I once talked with multree at musikmesse about "warmth". The problem here is, that there is a lack of definition. One imagine "warmth" as more bass, other imagine "warmth" as more distortion. So if you'd like to tell another person, that your brand new EQ is "warmer" than others, you probably don't understand each other. Not often the other person adapt the opinion, because he "believe" that the person who told him is telling the truth.

As a developer I come from one side, but I'm also a musician and I have used the tools as well, so I know, what I'm talking about. Try to do double blind tests with EQs matched to each other and then you can see (i mean: hear), what you can hear.

If you do this tests you have to be sure that both EQs are setup as similar as possible. I did the tests with several subjects and all of them "believed" to hear a difference. In fact (at least for software EQs), the bit sequence played was nearly equal, so there was no possibility to hear a change.

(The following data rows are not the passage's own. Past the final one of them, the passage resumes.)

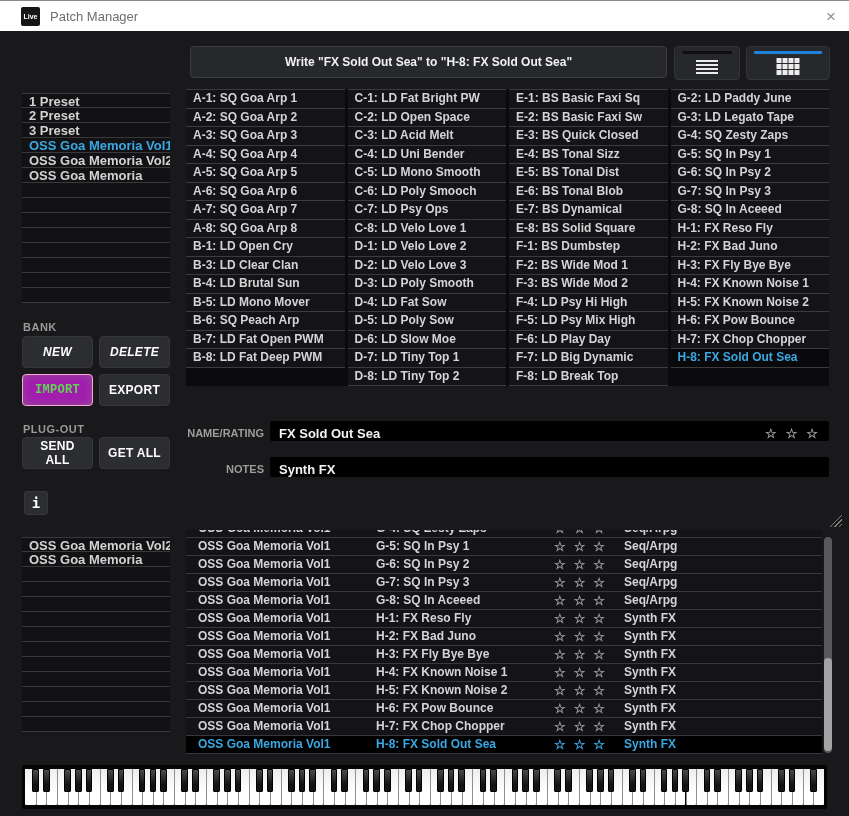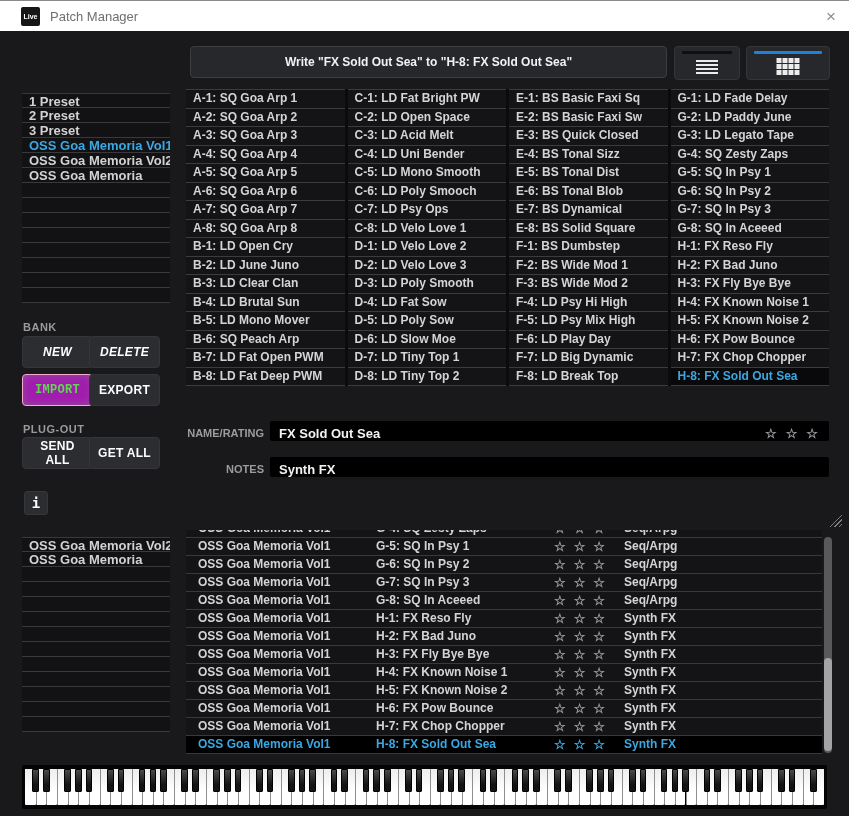--- a/index.html
+++ b/index.html
@@ -33,21 +33,21 @@
   .list-row{height:15px;background:#121214;border-bottom:1px solid #39393d;color:#d2d2d2;
             font-size:13px;font-weight:bold;line-height:15px;padding-left:7px;box-sizing:border-box;
             white-space:nowrap;overflow:hidden;}
   .list-row:first-child{border-top:1px solid #39393d;}
   .list-row.sel{color:var(--selected-text,#3aa8e2);}
   
   .sec-label{position:absolute;left:23px;color:#9a9a9a;font-size:11px;font-weight:bold;letter-spacing:.5px;}
   .bankpos{top:321px;} .plugpos{top:423px;}
   .btn{position:absolute;width:71px;height:32px;background:#2b2d31;border:1px solid #34363a;border-radius:4px;
        color:#fdfdfd;font-size:12px;font-weight:bold;font-family:inherit;letter-spacing:.3px;}
-  .btn.c1{left:22px;} .btn.c2{left:89px;}
+  .btn.c1{left:22px;} .btn.c2{left:99px;}
   .btn.r1{top:336px;font-style:italic;} .btn.r2{top:374px;} .btn.r3{top:437px;}
   .btn.import{background:#a21caf;border:1px solid #f9a8d4;color:var(--import-green,#5fd650);
               box-shadow:inset 0 0 9px rgba(90,220,70,.30);font-family:Liberation Mono, monospace;}
   .info-btn{position:absolute;left:24px;top:491px;width:24px;height:24px;background:#2b2d31;
             border:1px solid #34363a;border-radius:3px;color:#fff;font-weight:bold;font-size:14px;
             font-family:"DejaVu Sans Mono",monospace;}
   
   .patch-grid{position:absolute;left:186px;top:89px;width:643px;display:grid;
               grid-template-columns:repeat(4,1fr);column-gap:3px;background:#0b0b0d;}
   .pg-col{display:flex;flex-direction:column;}
@@ -164,21 +164,20 @@
       <div class="pg-col">
         <div class="pg-cell">A-1: SQ Goa Arp 1</div>
         <div class="pg-cell">A-2: SQ Goa Arp 2</div>
         <div class="pg-cell">A-3: SQ Goa Arp 3</div>
         <div class="pg-cell">A-4: SQ Goa Arp 4</div>
         <div class="pg-cell">A-5: SQ Goa Arp 5</div>
         <div class="pg-cell">A-6: SQ Goa Arp 6</div>
         <div class="pg-cell">A-7: SQ Goa Arp 7</div>
         <div class="pg-cell">A-8: SQ Goa Arp 8</div>
         <div class="pg-cell">B-1: LD Open Cry</div>
-        <div class="pg-cell">B-2: LD June Juno</div>
         <div class="pg-cell">B-3: LD Clear Clan</div>
         <div class="pg-cell">B-4: LD Brutal Sun</div>
         <div class="pg-cell">B-5: LD Mono Mover</div>
         <div class="pg-cell">B-6: SQ Peach Arp</div>
         <div class="pg-cell">B-7: LD Fat Open PWM</div>
         <div class="pg-cell">B-8: LD Fat Deep PWM</div>
       </div>
       <div class="pg-col">
         <div class="pg-cell">C-1: LD Fat Bright PW</div>
         <div class="pg-cell">C-2: LD Open Space</div>
@@ -209,21 +208,20 @@
         <div class="pg-cell">F-1: BS Dumbstep</div>
         <div class="pg-cell">F-2: BS Wide Mod 1</div>
         <div class="pg-cell">F-3: BS Wide Mod 2</div>
         <div class="pg-cell">F-4: LD Psy Hi High</div>
         <div class="pg-cell">F-5: LD Psy Mix High</div>
         <div class="pg-cell">F-6: LD Play Day</div>
         <div class="pg-cell">F-7: LD Big Dynamic</div>
         <div class="pg-cell">F-8: LD Break Top</div>
       </div>
       <div class="pg-col">
-        <div class="pg-cell">G-1: LD Fade Delay</div>
         <div class="pg-cell">G-2: LD Paddy June</div>
         <div class="pg-cell">G-3: LD Legato Tape</div>
         <div class="pg-cell">G-4: SQ Zesty Zaps</div>
         <div class="pg-cell">G-5: SQ In Psy 1</div>
         <div class="pg-cell">G-6: SQ In Psy 2</div>
         <div class="pg-cell">G-7: SQ In Psy 3</div>
         <div class="pg-cell">G-8: SQ In Aceeed</div>
         <div class="pg-cell">H-1: FX Reso Fly</div>
         <div class="pg-cell">H-2: FX Bad Juno</div>
         <div class="pg-cell">H-3: FX Fly Bye Bye</div>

Most people don't want to do such a test, because they fear that they might "fail". But there is no "fail", it's a matter of experience. You're doing the same good job afterwards as you did before. Even a better one, because you know, what can be heard and what not.

Thanks for listening,

Christian

P.S.:
leban wrote:Just to point that AKG 270 is not an high-end monitor. It is a good quality and popular pair of headphones.
I havn't assert that, have I?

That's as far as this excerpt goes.